- **WHAT NEEDS TO BE DONE**
In the material below, the lines containing the word "WITH" are required; copy each of them.
(Beginning of THE INPUT)
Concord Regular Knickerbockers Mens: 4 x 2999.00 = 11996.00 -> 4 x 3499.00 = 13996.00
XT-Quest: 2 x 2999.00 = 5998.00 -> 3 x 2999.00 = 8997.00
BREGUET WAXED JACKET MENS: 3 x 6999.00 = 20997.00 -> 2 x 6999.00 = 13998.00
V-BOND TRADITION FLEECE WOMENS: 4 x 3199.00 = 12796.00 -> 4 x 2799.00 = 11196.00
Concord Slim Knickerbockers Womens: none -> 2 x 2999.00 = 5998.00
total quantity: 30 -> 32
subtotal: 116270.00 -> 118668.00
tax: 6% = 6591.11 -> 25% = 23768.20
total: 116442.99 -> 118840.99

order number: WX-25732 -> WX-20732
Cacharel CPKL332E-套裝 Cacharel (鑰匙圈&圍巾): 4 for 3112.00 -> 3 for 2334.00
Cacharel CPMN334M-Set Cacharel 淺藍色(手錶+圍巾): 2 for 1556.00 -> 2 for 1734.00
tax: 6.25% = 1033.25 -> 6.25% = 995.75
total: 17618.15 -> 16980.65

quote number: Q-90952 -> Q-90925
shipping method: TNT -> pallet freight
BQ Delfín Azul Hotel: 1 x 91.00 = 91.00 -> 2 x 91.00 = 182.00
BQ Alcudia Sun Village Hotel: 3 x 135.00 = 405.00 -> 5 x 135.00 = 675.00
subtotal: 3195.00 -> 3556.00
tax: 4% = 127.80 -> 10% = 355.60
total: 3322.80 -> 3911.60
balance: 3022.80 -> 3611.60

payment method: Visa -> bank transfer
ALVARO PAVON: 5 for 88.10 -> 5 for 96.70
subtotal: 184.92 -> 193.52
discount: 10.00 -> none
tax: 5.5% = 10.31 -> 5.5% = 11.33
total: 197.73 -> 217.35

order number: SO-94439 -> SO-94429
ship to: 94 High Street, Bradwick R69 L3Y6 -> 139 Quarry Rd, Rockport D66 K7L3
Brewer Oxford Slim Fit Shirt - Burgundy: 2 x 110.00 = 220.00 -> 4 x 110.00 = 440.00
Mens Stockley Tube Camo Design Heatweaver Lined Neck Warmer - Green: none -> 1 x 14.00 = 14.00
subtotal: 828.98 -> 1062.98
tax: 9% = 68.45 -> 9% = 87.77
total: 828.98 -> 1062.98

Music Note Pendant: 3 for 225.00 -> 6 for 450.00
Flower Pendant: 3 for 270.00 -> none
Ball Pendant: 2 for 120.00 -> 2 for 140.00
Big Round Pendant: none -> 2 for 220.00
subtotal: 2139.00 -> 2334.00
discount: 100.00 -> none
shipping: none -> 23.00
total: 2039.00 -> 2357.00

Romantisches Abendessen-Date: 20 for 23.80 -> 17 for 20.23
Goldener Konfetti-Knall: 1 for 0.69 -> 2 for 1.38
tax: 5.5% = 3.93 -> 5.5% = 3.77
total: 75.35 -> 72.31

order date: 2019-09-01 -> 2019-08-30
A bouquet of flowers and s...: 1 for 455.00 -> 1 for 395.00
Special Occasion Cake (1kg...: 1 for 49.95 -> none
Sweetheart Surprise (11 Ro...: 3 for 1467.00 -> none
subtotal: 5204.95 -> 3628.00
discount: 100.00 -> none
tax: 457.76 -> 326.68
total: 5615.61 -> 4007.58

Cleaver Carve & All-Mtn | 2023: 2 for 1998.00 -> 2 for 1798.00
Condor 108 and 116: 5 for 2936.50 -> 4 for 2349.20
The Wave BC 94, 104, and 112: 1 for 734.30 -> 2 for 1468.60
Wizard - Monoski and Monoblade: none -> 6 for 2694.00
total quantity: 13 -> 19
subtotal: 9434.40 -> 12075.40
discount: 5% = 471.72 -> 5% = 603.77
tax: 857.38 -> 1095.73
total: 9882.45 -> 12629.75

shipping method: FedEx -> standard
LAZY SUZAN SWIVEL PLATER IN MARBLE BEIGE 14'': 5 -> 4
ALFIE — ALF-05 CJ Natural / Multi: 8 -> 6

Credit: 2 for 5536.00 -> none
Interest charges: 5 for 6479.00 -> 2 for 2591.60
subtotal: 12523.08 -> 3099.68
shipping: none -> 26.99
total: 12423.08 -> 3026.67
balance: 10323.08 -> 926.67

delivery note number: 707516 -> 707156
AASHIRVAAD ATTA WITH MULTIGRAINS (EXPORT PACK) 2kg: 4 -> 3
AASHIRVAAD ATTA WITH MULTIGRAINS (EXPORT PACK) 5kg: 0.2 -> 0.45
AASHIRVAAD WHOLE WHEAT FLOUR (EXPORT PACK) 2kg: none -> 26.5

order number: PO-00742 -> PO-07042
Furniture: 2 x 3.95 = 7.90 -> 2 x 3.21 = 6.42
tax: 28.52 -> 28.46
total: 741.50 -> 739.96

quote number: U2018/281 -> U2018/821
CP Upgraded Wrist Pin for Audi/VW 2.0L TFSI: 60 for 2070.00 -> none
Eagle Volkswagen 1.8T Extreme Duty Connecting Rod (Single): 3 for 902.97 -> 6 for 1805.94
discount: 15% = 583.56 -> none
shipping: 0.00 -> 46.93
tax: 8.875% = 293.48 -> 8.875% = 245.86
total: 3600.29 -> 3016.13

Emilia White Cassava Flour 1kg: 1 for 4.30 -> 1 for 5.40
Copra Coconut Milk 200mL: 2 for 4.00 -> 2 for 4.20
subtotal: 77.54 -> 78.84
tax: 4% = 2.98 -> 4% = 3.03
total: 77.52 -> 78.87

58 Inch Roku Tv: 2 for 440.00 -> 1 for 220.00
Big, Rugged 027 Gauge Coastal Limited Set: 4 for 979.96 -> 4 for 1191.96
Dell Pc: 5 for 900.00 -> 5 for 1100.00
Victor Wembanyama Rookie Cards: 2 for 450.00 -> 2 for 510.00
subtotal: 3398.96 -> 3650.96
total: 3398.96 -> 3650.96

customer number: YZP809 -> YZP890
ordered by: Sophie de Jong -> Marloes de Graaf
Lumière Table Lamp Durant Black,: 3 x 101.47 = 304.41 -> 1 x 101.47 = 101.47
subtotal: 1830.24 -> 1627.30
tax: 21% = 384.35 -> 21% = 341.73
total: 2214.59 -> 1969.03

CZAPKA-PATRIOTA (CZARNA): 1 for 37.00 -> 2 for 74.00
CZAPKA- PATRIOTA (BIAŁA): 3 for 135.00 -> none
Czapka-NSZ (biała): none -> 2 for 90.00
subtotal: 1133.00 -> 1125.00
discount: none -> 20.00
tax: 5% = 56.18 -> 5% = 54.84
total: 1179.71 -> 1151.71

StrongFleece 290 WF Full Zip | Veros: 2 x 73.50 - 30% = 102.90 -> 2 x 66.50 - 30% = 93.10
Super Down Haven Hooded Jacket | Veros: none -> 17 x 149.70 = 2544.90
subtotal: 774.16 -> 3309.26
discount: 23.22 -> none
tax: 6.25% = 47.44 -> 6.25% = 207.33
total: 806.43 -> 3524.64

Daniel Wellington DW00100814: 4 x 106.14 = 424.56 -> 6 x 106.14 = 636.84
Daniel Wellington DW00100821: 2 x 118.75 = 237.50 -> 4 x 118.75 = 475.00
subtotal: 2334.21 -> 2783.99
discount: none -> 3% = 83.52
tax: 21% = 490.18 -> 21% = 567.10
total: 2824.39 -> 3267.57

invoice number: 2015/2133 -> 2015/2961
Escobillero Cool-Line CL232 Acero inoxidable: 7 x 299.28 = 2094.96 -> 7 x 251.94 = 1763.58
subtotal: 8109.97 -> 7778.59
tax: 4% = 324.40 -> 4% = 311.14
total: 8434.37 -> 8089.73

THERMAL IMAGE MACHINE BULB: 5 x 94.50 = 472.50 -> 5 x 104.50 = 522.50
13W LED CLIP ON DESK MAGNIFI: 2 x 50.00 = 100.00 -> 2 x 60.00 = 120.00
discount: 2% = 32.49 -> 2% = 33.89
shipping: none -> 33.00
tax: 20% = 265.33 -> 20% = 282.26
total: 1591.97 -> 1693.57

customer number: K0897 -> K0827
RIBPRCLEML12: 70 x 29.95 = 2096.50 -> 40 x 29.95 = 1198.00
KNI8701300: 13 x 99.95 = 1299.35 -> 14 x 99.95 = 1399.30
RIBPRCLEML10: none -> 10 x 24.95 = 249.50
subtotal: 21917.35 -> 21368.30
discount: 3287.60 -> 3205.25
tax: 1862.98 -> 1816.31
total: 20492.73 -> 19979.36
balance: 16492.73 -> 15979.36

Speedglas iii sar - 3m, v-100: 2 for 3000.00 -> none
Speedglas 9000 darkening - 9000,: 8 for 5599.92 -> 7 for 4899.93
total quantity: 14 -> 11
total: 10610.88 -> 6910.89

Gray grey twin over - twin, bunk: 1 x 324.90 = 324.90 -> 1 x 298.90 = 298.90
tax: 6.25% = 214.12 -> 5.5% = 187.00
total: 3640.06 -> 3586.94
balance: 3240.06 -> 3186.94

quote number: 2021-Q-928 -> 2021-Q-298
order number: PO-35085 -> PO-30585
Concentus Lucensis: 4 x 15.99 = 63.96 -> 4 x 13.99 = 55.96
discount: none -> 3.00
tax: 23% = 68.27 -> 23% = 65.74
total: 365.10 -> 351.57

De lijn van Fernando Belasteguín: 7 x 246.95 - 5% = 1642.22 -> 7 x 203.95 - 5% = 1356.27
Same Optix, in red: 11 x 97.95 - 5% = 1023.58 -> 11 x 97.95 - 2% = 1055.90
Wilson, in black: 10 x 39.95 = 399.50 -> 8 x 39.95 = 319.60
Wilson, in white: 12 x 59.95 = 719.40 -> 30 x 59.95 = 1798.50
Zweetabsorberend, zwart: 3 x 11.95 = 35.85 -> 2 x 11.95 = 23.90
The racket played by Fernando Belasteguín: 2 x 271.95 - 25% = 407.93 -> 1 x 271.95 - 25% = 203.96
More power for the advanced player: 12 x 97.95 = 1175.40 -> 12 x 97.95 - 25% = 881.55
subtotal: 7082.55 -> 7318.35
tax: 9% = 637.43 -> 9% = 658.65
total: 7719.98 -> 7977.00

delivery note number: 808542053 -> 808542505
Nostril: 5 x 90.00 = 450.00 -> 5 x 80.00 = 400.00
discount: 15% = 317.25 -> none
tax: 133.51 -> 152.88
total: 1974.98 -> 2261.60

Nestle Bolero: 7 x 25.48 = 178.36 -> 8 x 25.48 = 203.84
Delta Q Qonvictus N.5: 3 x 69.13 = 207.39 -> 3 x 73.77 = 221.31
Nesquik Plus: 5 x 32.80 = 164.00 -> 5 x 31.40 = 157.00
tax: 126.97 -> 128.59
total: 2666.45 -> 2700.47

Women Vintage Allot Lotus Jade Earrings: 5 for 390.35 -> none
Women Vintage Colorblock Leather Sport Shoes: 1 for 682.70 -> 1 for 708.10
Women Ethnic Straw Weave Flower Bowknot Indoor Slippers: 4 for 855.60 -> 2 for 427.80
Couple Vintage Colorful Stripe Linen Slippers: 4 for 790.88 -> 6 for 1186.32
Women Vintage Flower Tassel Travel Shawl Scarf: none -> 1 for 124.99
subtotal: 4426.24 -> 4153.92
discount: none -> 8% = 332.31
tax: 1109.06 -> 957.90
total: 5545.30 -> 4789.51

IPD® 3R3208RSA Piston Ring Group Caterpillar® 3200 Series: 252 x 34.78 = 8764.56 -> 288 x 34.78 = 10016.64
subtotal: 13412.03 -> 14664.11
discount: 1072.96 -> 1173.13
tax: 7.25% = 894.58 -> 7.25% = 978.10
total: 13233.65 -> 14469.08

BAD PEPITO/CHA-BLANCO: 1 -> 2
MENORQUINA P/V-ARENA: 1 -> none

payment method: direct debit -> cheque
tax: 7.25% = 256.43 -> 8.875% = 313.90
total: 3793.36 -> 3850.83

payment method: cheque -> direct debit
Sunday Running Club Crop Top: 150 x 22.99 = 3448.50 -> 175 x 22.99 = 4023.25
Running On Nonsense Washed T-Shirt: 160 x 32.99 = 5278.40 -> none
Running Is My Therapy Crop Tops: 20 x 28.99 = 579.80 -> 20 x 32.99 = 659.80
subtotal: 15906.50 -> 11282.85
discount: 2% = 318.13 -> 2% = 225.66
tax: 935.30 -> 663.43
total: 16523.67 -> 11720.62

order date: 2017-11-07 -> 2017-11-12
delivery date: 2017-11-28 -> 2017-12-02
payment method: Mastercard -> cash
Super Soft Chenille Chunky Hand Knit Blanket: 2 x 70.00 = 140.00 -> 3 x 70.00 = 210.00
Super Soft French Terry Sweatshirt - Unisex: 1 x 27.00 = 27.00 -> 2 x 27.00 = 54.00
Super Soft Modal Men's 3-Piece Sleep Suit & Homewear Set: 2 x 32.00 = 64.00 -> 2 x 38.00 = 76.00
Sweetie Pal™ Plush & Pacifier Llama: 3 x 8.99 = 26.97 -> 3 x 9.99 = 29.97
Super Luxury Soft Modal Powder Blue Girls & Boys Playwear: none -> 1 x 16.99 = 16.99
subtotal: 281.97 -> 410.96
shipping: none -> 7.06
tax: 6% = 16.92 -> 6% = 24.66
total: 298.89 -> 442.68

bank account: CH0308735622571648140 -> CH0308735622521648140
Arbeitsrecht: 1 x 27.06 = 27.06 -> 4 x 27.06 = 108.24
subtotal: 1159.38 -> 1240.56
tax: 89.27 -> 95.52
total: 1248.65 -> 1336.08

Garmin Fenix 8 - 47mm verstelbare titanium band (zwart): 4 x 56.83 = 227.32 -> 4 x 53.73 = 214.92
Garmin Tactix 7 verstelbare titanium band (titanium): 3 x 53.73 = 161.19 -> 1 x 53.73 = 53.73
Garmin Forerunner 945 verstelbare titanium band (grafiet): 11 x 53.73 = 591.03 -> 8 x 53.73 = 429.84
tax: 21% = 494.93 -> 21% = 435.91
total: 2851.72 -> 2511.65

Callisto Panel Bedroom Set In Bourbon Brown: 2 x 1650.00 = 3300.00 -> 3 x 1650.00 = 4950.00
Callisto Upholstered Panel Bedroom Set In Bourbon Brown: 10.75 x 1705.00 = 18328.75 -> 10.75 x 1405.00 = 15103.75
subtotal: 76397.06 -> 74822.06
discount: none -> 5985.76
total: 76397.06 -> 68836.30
(End of THE INPUT)
- **WRITTEN ANSWER**
AASHIRVAAD ATTA WITH MULTIGRAINS (EXPORT PACK) 2kg: 4 -> 3
AASHIRVAAD ATTA WITH MULTIGRAINS (EXPORT PACK) 5kg: 0.2 -> 0.45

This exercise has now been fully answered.